Journal Summary Subscription

Red Whale, NEJM Clinician and The Monday Clinical Brief: the £20, £75 and £205 Question

8 min read By Dr Tim Hamilton, Consultant in Palliative Medicine, NHS Wales

Red Whale, NEJM Clinician and The Monday Clinical Brief: the £20, £75 and £205 Question

Three of the products UK clinicians ask us about most sit at three very different price points: The Monday Clinical Brief at £20 a year, NEJM Clinician at around £75 a year, and Red Whale at roughly £205 per course, twice a year.

The instinct is to read that as a quality ladder — pay more, get more. It is not. These three products do three different jobs. The price difference reflects what each one is, not how good it is.

This guide explains what each does, where each earns its keep, and why most clinicians who use more than one end up using them together rather than choosing between them.

We run The Monday Clinical Brief, so we are not neutral. We will still tell you plainly when one of the other two is the right tool for the job.

Last updated: 2 June 2026

The Short Version

Different jobs. Different cadences. Different things to do with the result.

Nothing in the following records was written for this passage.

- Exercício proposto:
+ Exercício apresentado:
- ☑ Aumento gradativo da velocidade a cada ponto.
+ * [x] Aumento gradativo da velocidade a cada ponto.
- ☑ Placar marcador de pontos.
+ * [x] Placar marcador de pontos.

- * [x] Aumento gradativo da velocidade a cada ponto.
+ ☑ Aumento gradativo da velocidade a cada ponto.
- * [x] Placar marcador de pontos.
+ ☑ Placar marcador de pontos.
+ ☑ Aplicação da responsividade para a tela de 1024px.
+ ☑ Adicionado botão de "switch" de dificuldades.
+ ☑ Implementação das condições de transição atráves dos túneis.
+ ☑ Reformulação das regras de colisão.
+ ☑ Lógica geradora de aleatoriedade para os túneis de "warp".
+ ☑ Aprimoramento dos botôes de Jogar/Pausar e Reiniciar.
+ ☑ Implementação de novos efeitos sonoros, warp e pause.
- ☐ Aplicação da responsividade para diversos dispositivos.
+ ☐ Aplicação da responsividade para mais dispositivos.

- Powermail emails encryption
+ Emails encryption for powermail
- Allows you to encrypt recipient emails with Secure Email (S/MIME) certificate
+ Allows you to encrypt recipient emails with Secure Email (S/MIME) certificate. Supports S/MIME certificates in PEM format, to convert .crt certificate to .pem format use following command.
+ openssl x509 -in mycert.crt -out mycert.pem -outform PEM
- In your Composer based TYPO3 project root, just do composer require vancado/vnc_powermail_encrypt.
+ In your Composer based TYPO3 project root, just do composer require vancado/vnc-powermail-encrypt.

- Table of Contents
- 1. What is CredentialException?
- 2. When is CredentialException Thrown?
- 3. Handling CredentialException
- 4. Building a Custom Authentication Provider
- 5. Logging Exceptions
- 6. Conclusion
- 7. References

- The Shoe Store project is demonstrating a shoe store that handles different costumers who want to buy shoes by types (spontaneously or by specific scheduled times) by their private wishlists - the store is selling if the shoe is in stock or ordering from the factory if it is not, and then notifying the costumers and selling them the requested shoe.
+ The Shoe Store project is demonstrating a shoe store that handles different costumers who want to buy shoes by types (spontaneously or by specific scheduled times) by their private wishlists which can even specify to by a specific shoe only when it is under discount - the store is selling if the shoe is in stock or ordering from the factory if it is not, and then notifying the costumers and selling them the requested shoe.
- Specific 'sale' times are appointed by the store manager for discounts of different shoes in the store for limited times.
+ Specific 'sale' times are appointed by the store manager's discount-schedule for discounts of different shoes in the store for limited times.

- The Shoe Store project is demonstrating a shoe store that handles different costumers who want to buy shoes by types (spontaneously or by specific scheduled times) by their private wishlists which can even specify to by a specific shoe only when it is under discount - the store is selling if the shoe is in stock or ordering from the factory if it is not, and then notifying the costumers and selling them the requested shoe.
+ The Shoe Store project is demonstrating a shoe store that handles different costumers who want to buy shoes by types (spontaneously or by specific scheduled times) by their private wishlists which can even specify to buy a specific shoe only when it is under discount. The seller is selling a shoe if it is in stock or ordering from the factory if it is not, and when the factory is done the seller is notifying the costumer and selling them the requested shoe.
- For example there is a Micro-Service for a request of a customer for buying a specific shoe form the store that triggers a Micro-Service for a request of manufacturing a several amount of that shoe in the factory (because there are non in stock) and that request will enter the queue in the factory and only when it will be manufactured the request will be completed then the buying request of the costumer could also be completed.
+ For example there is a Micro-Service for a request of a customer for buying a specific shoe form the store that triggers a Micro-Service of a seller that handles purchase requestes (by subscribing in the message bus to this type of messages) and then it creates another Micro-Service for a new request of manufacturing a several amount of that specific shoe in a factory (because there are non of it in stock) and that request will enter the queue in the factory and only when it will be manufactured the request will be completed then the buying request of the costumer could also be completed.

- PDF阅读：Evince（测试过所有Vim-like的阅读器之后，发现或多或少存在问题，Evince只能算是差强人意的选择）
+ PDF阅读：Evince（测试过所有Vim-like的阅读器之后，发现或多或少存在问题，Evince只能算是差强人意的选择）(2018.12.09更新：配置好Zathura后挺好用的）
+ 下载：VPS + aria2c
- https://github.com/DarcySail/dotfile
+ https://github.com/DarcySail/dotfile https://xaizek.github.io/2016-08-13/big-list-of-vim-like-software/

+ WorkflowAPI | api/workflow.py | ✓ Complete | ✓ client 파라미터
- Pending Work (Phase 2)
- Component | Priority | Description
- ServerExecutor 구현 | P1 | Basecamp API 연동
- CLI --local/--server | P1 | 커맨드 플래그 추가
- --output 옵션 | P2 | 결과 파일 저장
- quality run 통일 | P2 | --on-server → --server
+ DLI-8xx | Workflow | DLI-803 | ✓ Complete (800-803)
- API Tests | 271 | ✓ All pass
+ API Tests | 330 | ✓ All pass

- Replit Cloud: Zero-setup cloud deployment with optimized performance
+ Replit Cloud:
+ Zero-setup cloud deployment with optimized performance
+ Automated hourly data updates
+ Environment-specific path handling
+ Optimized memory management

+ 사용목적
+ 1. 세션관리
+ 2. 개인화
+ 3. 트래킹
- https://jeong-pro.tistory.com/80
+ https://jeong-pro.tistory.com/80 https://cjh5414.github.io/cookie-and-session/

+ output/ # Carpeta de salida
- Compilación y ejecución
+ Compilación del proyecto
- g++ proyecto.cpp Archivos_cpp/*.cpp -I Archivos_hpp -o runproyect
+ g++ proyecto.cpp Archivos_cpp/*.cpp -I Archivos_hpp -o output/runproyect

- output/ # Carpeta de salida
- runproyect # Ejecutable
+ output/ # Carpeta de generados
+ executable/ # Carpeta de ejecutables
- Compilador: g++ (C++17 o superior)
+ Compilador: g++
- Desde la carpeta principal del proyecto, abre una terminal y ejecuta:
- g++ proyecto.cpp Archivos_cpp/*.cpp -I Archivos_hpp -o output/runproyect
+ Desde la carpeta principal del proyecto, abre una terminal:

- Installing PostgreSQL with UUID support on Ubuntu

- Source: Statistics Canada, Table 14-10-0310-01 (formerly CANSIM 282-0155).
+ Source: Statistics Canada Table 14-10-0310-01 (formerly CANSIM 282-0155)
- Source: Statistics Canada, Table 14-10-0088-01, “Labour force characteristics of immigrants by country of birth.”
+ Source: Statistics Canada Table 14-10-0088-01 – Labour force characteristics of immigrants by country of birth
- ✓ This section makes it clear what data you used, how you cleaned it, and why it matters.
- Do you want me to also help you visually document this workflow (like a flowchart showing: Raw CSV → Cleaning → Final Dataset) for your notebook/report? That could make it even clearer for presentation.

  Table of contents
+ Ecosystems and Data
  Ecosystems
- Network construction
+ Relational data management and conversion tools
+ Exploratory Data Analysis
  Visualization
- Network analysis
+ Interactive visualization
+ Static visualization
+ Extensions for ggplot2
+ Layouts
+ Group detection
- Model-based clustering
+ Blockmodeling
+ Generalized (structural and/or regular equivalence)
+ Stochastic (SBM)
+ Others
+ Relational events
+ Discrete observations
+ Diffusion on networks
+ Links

Red Whale (~£205 per course)

Red Whale runs update courses — most famously the GP Update — delivered in person and online, twice a year, with a written handbook of "pearls" and a CPD certificate on completion. The Spring/Summer 2026 GP Update is around £205. NB Medical's Hot Topics course occupies the same niche at a similar price — the Spring 2026 course is around £195.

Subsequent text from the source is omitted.